Look through the records and copy each line with the string "overflow" in it.

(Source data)
= = = = =

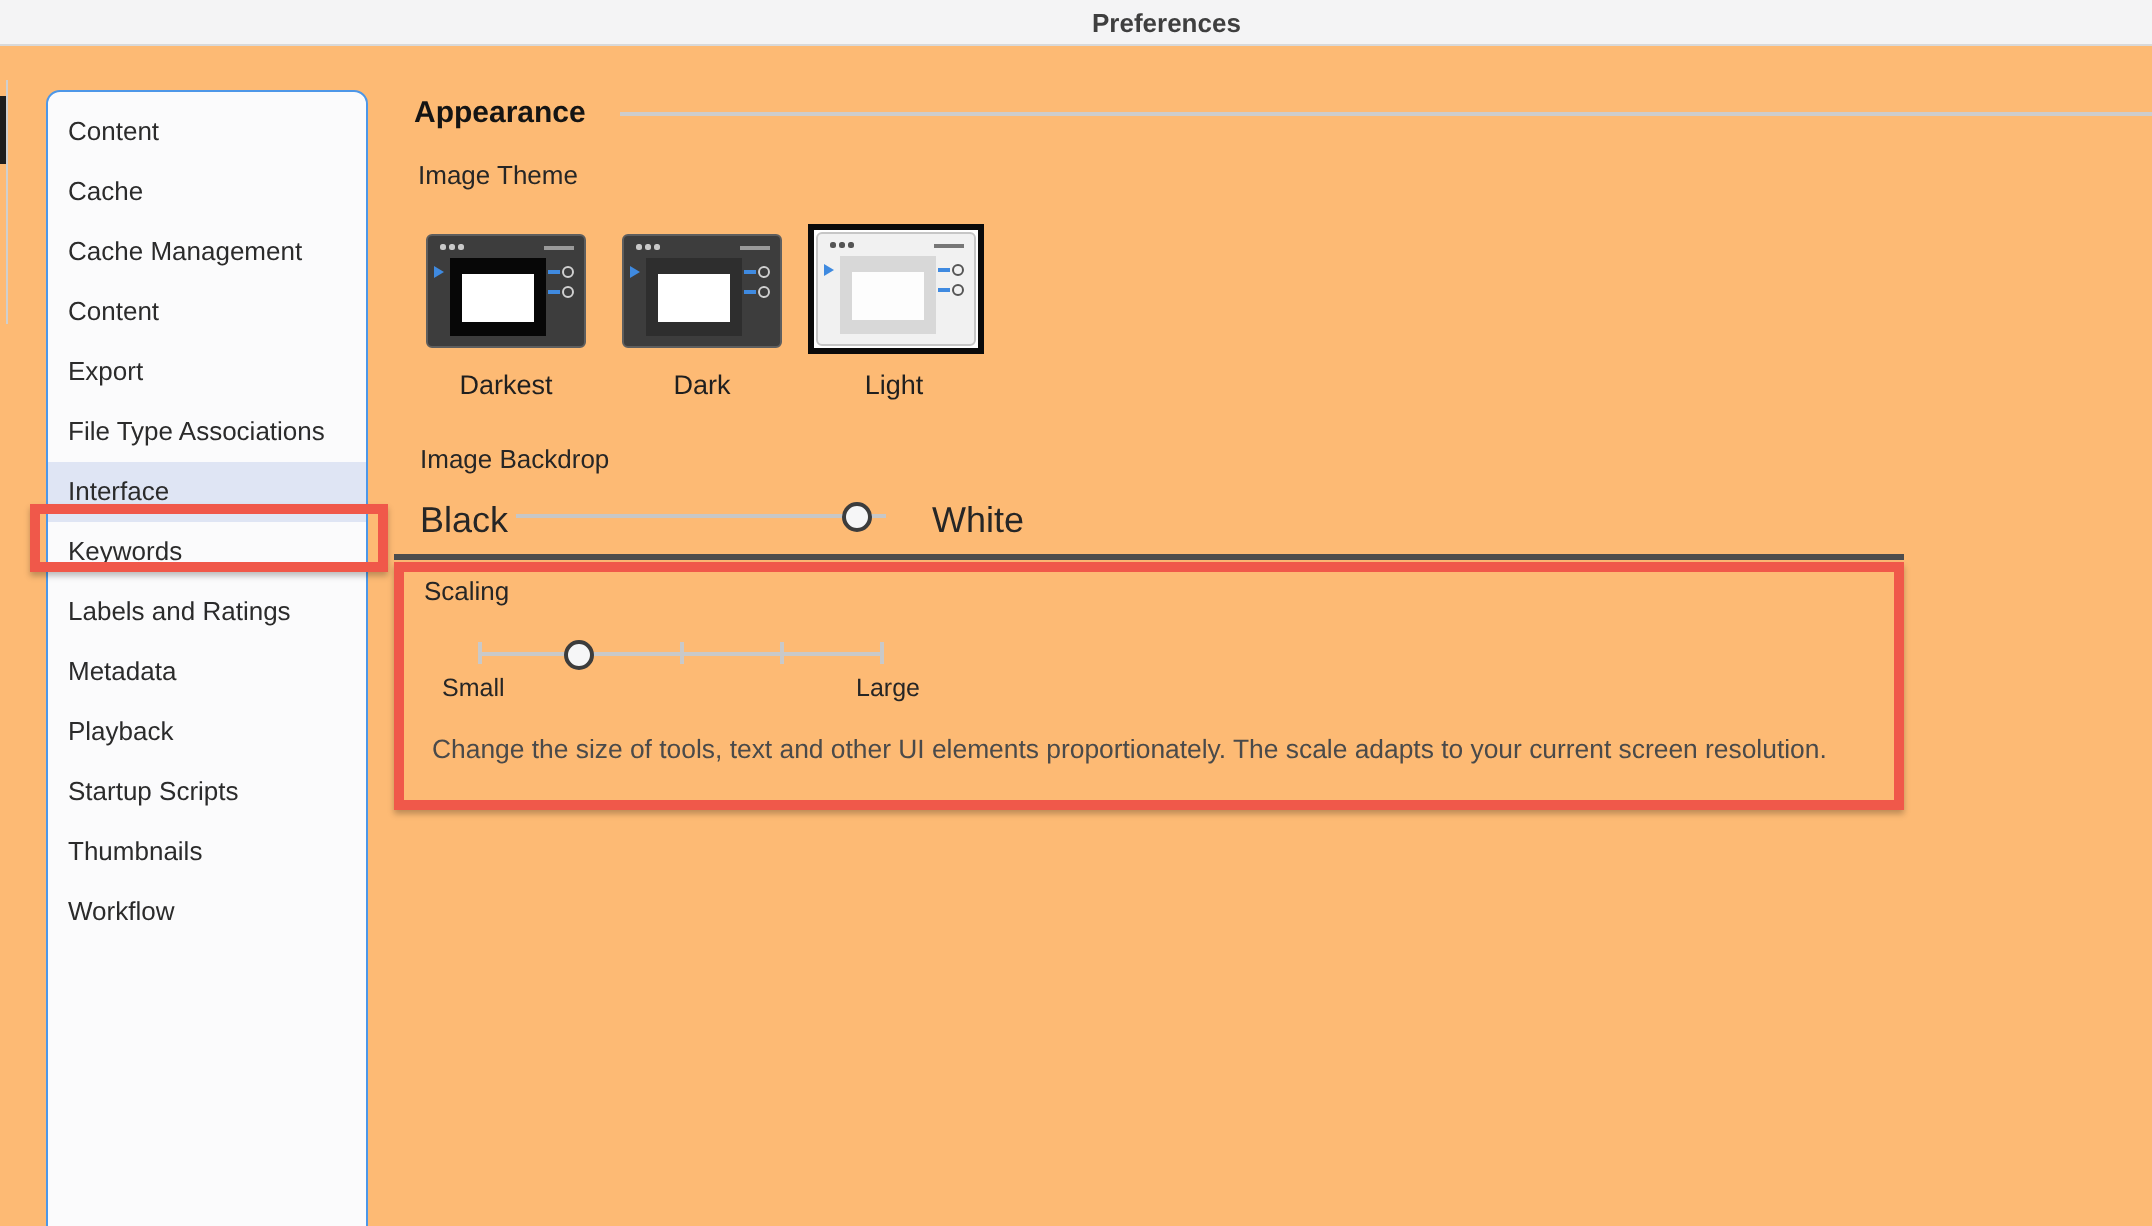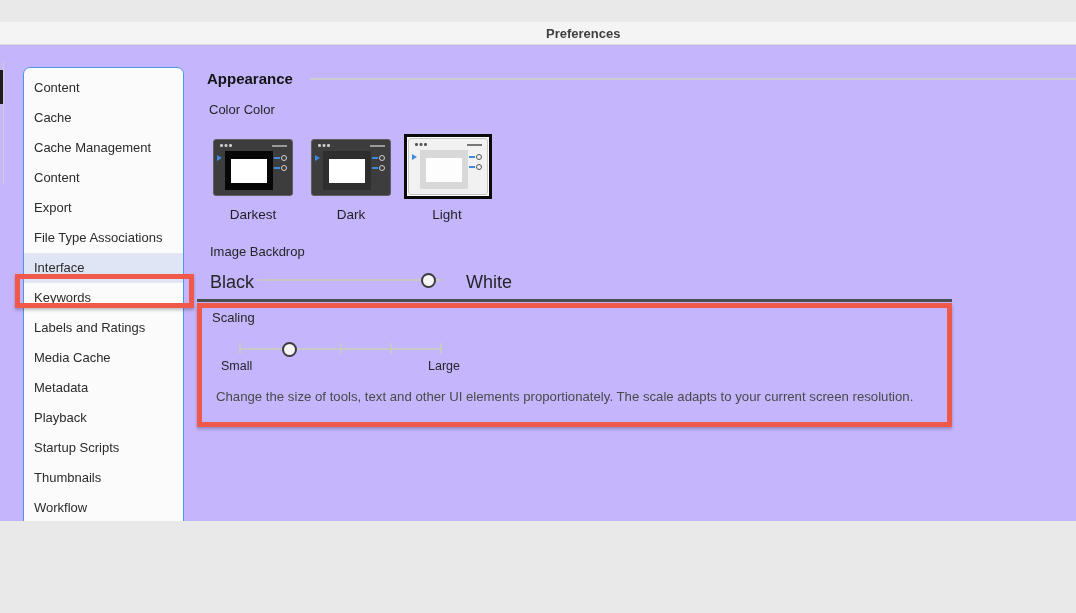--- a/index.html
+++ b/index.html
@@ -1,18 +1,18 @@
 <!DOCTYPE html>
 <html><head>
 <meta charset="utf-8">
 <style>
   * { margin:0; padding:0; box-sizing:border-box; }
   html,body { background:#e9e9ea; }
   body { font-family:"Liberation Sans", sans-serif; }
-  .screen { position:relative; width:1076px; height:499px; background:#c4b5fd; overflow:hidden;margin-top:22px; }
+  .screen { position:relative; width:1076px; height:613px; background:#fdba74; overflow:hidden; }
 
   
   .titlebar { position:absolute; left:0; top:0; width:1076px; height:23px;
               background:#f4f4f5; border-bottom:1px solid #d9d9d9; }
   .titlebar-text { position:absolute; left:546px; top:4px; font-size:13px; font-weight:bold; color:#3f3f3f; }
 
   
   .bg-edge-line { position:absolute; left:3px; top:40px; width:1px; height:122px; background:#cfcfcf; }
   .stray-cursor-mark { position:absolute; left:0; top:48px; width:3px; height:34px; background:#1d1d1d; }
 
@@ -104,33 +104,32 @@
     <div class="sb-list">
       <div class="sb-item">Content</div>
       <div class="sb-item">Cache</div>
       <div class="sb-item">Cache Management</div>
       <div class="sb-item">Content</div>
       <div class="sb-item">Export</div>
       <div class="sb-item">File Type Associations</div>
       <div class="sb-item selected">Interface</div>
       <div class="sb-item">Keywords</div>
       <div class="sb-item">Labels and Ratings</div>
-      <div class="sb-item">Media Cache</div>
       <div class="sb-item">Metadata</div>
       <div class="sb-item">Playback</div>
       <div class="sb-item">Startup Scripts</div>
       <div class="sb-item">Thumbnails</div>
       <div class="sb-item">Workflow</div>
     </div>
   </div>
 
   <div class="section-title">Appearance</div>
   <div class="section-rule"></div>
 
-  <div class="field-label lab-colortheme">Color Color</div>
+  <div class="field-label lab-colortheme">Image Theme</div>
 
   <div class="theme-card card-darkest">
     <div class="thumb thumb-darkest">
       <span class="t-dots"></span>
       <span class="t-dash"></span>
       <span class="t-play"></span>
       <div class="t-canvas">
         <div class="t-img"></div>
       </div>
       <div class="t-rail">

= = = = =

Result
-  .screen { position:relative; width:1076px; height:499px; background:#c4b5fd; overflow:hidden;margin-top:22px; }
+  .screen { position:relative; width:1076px; height:613px; background:#fdba74; overflow:hidden; }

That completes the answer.